#### What needs to be done
Omit every picture, then return each line of the data below exactly.

Front-end code edit data
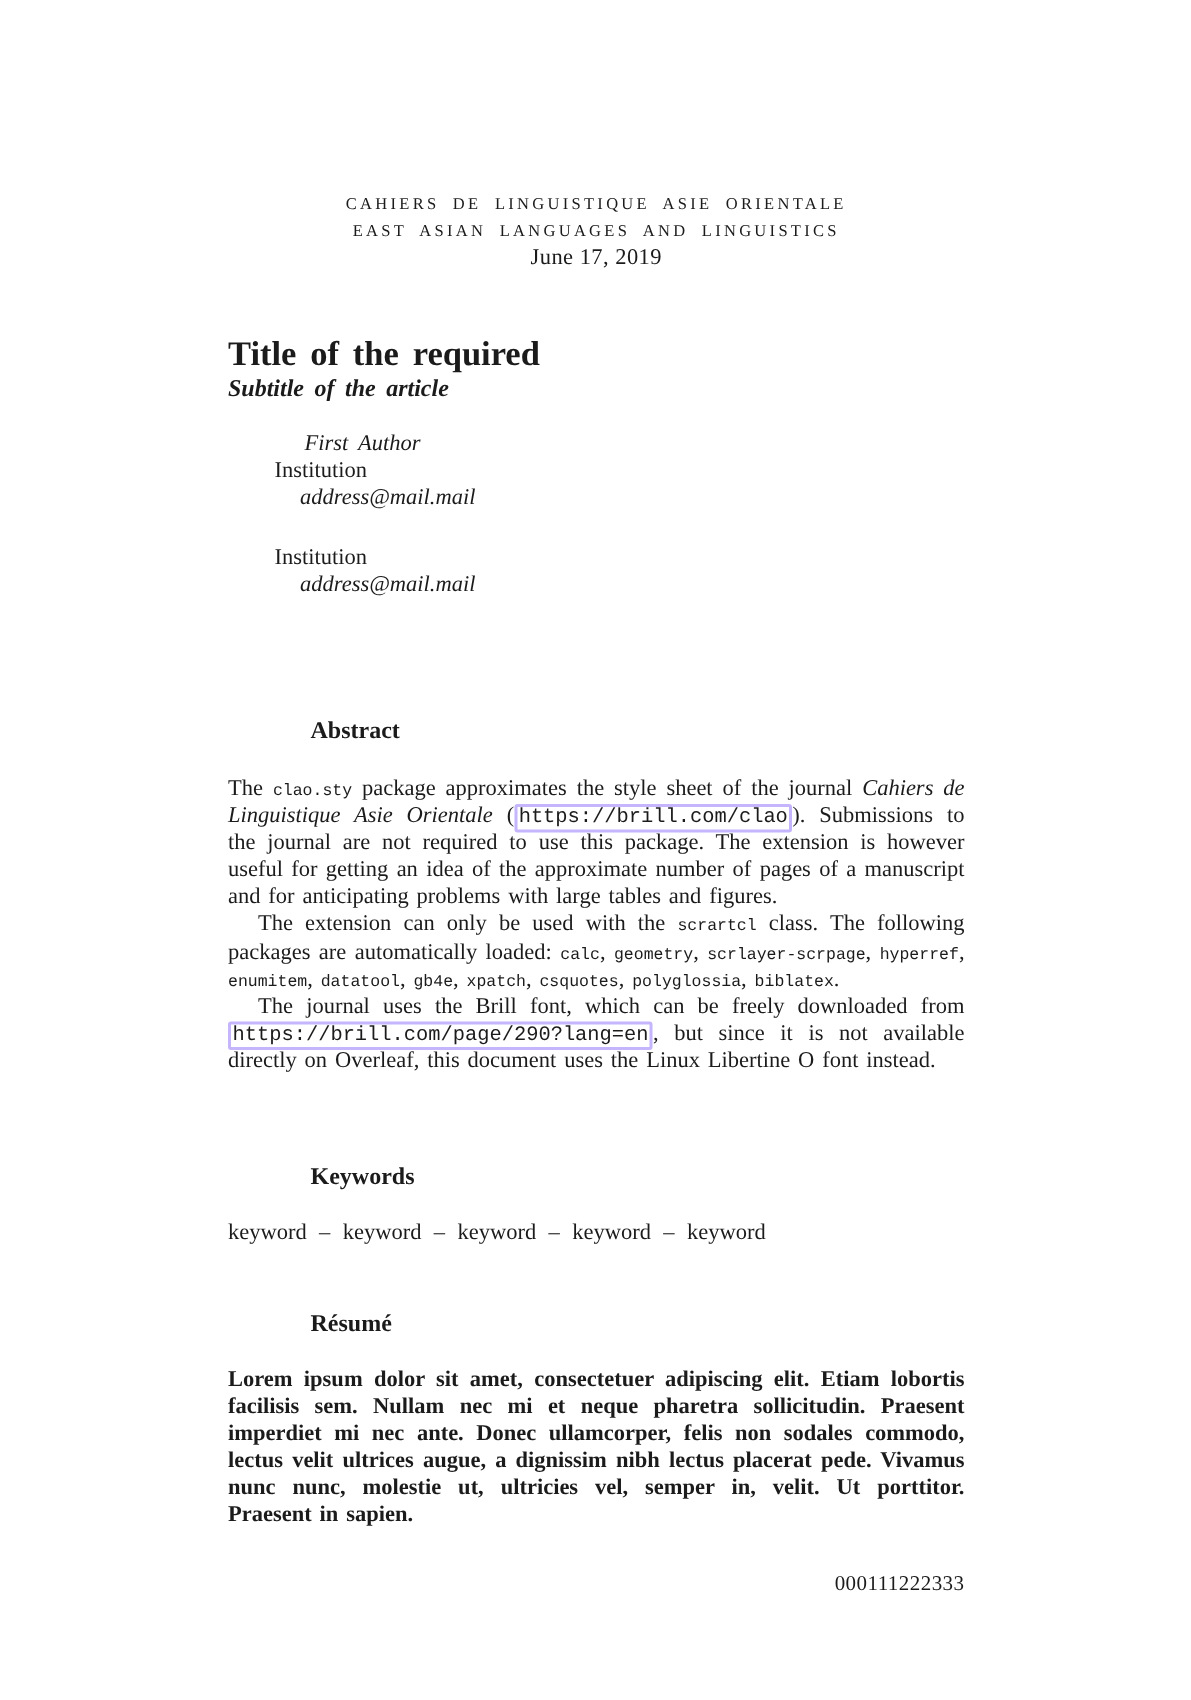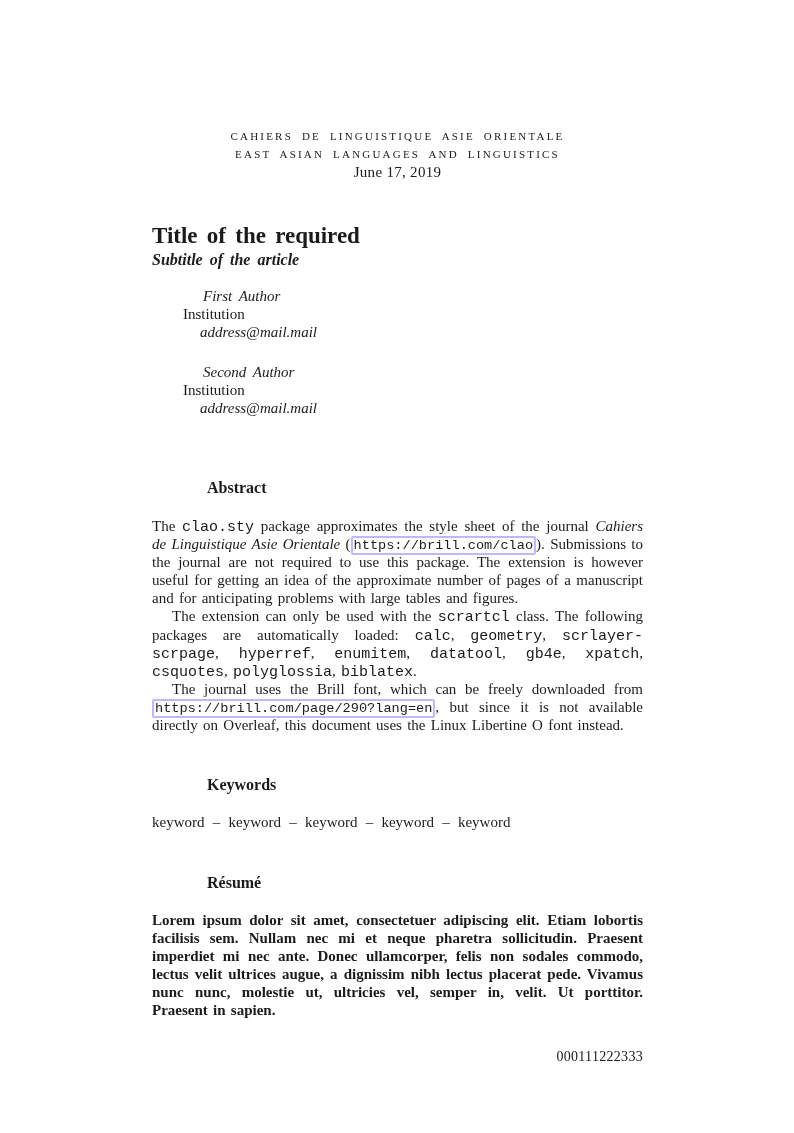--- a/index.html
+++ b/index.html
@@ -124,7 +124,6 @@
   </section>
 
   <section class="col author-block second">
-    <div class="author-name">Second Author</div>
     <div class="author-aff">Institution</div>
     <div class="author-email">address@mail.mail</div>
   </section>

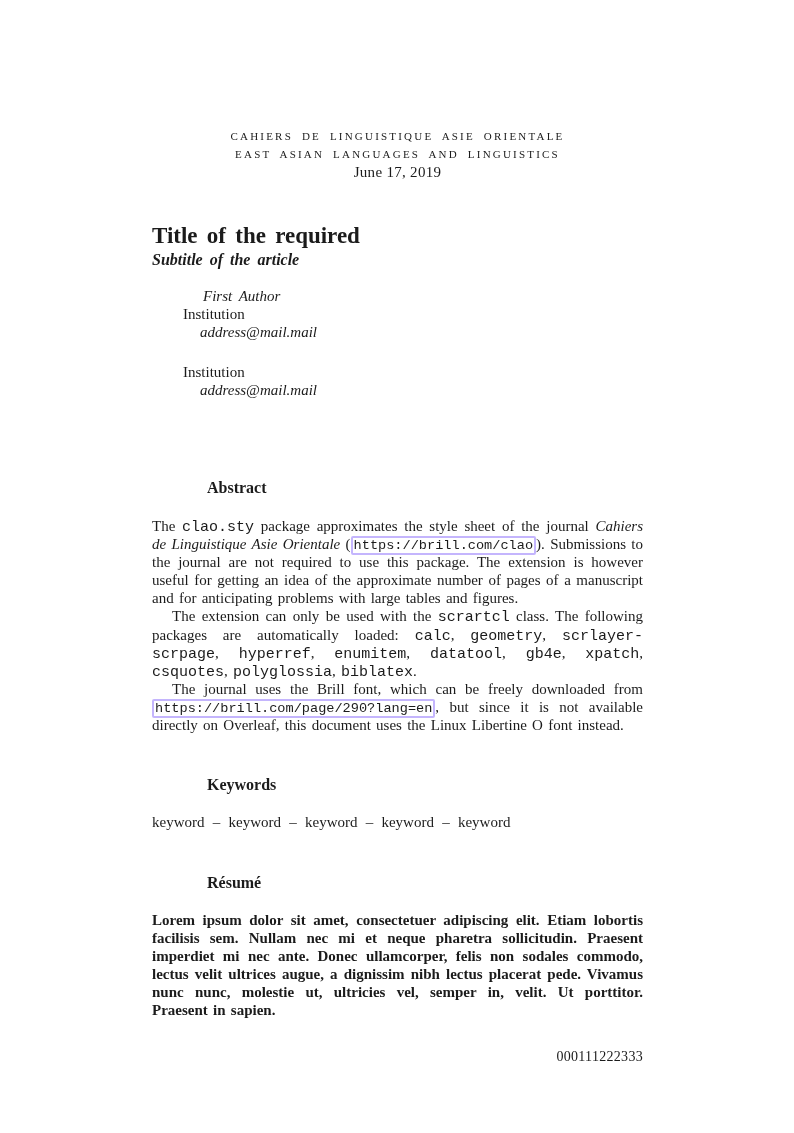--- a/index.html
+++ b/index.html
@@ -77,7 +77,7 @@
 
   .mono {
     font-family: "Liberation Mono", "DejaVu Sans Mono", monospace;
-    font-size: 15px;
+    font-size: 11px;
     line-height: 1;
   }
   .link {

#### Response below
--- a/index.html
+++ b/index.html
@@ -124,7 +124,6 @@
   </section>
 
   <section class="col author-block second">
-    <div class="author-name">Second Author</div>
     <div class="author-aff">Institution</div>
     <div class="author-email">address@mail.mail</div>
   </section>

--- a/index.html
+++ b/index.html
@@ -77,7 +77,7 @@
 
   .mono {
     font-family: "Liberation Mono", "DejaVu Sans Mono", monospace;
-    font-size: 15px;
+    font-size: 11px;
     line-height: 1;
   }
   .link {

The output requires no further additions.